### Assignment
Copy out the entries below in full and exactly.
▼
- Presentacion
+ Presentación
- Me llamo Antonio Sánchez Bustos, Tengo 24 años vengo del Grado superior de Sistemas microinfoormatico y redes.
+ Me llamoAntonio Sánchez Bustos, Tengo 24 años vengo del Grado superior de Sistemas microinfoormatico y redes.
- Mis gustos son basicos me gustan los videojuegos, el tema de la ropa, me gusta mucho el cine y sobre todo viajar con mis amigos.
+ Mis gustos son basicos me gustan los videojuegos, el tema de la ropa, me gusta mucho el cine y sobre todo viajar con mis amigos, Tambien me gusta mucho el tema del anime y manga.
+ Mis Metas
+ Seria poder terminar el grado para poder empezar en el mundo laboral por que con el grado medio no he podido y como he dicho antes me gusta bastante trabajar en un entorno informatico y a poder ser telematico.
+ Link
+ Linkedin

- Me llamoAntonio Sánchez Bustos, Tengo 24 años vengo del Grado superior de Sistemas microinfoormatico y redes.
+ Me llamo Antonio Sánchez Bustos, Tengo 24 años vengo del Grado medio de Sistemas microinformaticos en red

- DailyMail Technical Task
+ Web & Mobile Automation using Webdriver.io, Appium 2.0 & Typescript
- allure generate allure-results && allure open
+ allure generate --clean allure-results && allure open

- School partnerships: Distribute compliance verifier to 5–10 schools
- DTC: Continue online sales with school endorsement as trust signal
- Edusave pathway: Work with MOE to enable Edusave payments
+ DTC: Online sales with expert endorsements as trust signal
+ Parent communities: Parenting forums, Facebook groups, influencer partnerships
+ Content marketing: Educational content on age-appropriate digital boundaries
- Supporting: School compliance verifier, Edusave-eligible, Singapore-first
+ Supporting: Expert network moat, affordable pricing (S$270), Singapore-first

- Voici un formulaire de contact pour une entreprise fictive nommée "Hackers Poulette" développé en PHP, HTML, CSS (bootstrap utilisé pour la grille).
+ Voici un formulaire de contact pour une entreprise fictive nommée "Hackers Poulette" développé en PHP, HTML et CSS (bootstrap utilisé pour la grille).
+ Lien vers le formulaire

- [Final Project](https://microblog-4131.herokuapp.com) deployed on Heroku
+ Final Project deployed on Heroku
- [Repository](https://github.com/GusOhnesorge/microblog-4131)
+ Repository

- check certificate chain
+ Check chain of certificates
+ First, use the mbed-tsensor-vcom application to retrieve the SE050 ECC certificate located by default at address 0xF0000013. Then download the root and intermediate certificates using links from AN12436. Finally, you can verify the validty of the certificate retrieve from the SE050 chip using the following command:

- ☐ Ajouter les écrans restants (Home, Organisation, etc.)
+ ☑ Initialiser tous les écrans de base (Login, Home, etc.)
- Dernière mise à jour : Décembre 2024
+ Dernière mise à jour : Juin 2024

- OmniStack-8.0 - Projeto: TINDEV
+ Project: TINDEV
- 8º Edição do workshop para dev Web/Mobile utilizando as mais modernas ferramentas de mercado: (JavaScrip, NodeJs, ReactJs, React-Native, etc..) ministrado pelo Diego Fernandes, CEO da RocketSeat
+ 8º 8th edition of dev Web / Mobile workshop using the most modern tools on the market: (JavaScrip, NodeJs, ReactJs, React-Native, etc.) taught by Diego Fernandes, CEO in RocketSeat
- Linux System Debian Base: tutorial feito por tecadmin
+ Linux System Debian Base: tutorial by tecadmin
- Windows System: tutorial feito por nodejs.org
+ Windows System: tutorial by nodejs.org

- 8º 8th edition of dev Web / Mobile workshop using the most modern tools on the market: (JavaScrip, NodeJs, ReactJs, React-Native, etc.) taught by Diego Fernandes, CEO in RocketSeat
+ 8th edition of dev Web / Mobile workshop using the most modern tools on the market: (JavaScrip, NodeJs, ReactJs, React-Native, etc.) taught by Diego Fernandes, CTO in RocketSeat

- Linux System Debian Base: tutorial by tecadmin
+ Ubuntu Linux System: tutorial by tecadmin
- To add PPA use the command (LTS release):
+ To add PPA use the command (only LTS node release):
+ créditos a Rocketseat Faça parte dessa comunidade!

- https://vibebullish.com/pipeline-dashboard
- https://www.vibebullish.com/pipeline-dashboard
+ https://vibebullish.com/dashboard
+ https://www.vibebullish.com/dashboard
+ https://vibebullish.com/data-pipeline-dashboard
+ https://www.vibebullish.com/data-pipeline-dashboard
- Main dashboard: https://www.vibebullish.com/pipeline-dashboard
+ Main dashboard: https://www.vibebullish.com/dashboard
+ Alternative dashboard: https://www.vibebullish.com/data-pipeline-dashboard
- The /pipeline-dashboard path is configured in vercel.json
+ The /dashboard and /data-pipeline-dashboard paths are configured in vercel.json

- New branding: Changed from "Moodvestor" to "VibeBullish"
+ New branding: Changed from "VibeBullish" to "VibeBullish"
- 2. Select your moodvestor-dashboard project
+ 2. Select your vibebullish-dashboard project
▲
### Solution to the problem
- Presentacion
+ Presentación
- Me llamo Antonio Sánchez Bustos, Tengo 24 años vengo del Grado superior de Sistemas microinfoormatico y redes.
+ Me llamoAntonio Sánchez Bustos, Tengo 24 años vengo del Grado superior de Sistemas microinfoormatico y redes.
- Mis gustos son basicos me gustan los videojuegos, el tema de la ropa, me gusta mucho el cine y sobre todo viajar con mis amigos.
+ Mis gustos son basicos me gustan los videojuegos, el tema de la ropa, me gusta mucho el cine y sobre todo viajar con mis amigos, Tambien me gusta mucho el tema del anime y manga.
+ Mis Metas
+ Seria poder terminar el grado para poder empezar en el mundo laboral por que con el grado medio no he podido y como he dicho antes me gusta bastante trabajar en un entorno informatico y a poder ser telematico.
+ Link
+ Linkedin

- Me llamoAntonio Sánchez Bustos, Tengo 24 años vengo del Grado superior de Sistemas microinfoormatico y redes.
+ Me llamo Antonio Sánchez Bustos, Tengo 24 años vengo del Grado medio de Sistemas microinformaticos en red

- DailyMail Technical Task
+ Web & Mobile Automation using Webdriver.io, Appium 2.0 & Typescript
- allure generate allure-results && allure open
+ allure generate --clean allure-results && allure open

- School partnerships: Distribute compliance verifier to 5–10 schools
- DTC: Continue online sales with school endorsement as trust signal
- Edusave pathway: Work with MOE to enable Edusave payments
+ DTC: Online sales with expert endorsements as trust signal
+ Parent communities: Parenting forums, Facebook groups, influencer partnerships
+ Content marketing: Educational content on age-appropriate digital boundaries
- Supporting: School compliance verifier, Edusave-eligible, Singapore-first
+ Supporting: Expert network moat, affordable pricing (S$270), Singapore-first

- Voici un formulaire de contact pour une entreprise fictive nommée "Hackers Poulette" développé en PHP, HTML, CSS (bootstrap utilisé pour la grille).
+ Voici un formulaire de contact pour une entreprise fictive nommée "Hackers Poulette" développé en PHP, HTML et CSS (bootstrap utilisé pour la grille).
+ Lien vers le formulaire

- [Final Project](https://microblog-4131.herokuapp.com) deployed on Heroku
+ Final Project deployed on Heroku
- [Repository](https://github.com/GusOhnesorge/microblog-4131)
+ Repository

- check certificate chain
+ Check chain of certificates
+ First, use the mbed-tsensor-vcom application to retrieve the SE050 ECC certificate located by default at address 0xF0000013. Then download the root and intermediate certificates using links from AN12436. Finally, you can verify the validty of the certificate retrieve from the SE050 chip using the following command:

- ☐ Ajouter les écrans restants (Home, Organisation, etc.)
+ ☑ Initialiser tous les écrans de base (Login, Home, etc.)
- Dernière mise à jour : Décembre 2024
+ Dernière mise à jour : Juin 2024

- OmniStack-8.0 - Projeto: TINDEV
+ Project: TINDEV
- 8º Edição do workshop para dev Web/Mobile utilizando as mais modernas ferramentas de mercado: (JavaScrip, NodeJs, ReactJs, React-Native, etc..) ministrado pelo Diego Fernandes, CEO da RocketSeat
+ 8º 8th edition of dev Web / Mobile workshop using the most modern tools on the market: (JavaScrip, NodeJs, ReactJs, React-Native, etc.) taught by Diego Fernandes, CEO in RocketSeat
- Linux System Debian Base: tutorial feito por tecadmin
+ Linux System Debian Base: tutorial by tecadmin
- Windows System: tutorial feito por nodejs.org
+ Windows System: tutorial by nodejs.org

- 8º 8th edition of dev Web / Mobile workshop using the most modern tools on the market: (JavaScrip, NodeJs, ReactJs, React-Native, etc.) taught by Diego Fernandes, CEO in RocketSeat
+ 8th edition of dev Web / Mobile workshop using the most modern tools on the market: (JavaScrip, NodeJs, ReactJs, React-Native, etc.) taught by Diego Fernandes, CTO in RocketSeat

- Linux System Debian Base: tutorial by tecadmin
+ Ubuntu Linux System: tutorial by tecadmin
- To add PPA use the command (LTS release):
+ To add PPA use the command (only LTS node release):
+ créditos a Rocketseat Faça parte dessa comunidade!

- https://vibebullish.com/pipeline-dashboard
- https://www.vibebullish.com/pipeline-dashboard
+ https://vibebullish.com/dashboard
+ https://www.vibebullish.com/dashboard
+ https://vibebullish.com/data-pipeline-dashboard
+ https://www.vibebullish.com/data-pipeline-dashboard
- Main dashboard: https://www.vibebullish.com/pipeline-dashboard
+ Main dashboard: https://www.vibebullish.com/dashboard
+ Alternative dashboard: https://www.vibebullish.com/data-pipeline-dashboard
- The /pipeline-dashboard path is configured in vercel.json
+ The /dashboard and /data-pipeline-dashboard paths are configured in vercel.json

- New branding: Changed from "Moodvestor" to "VibeBullish"
+ New branding: Changed from "VibeBullish" to "VibeBullish"
- 2. Select your moodvestor-dashboard project
+ 2. Select your vibebullish-dashboard project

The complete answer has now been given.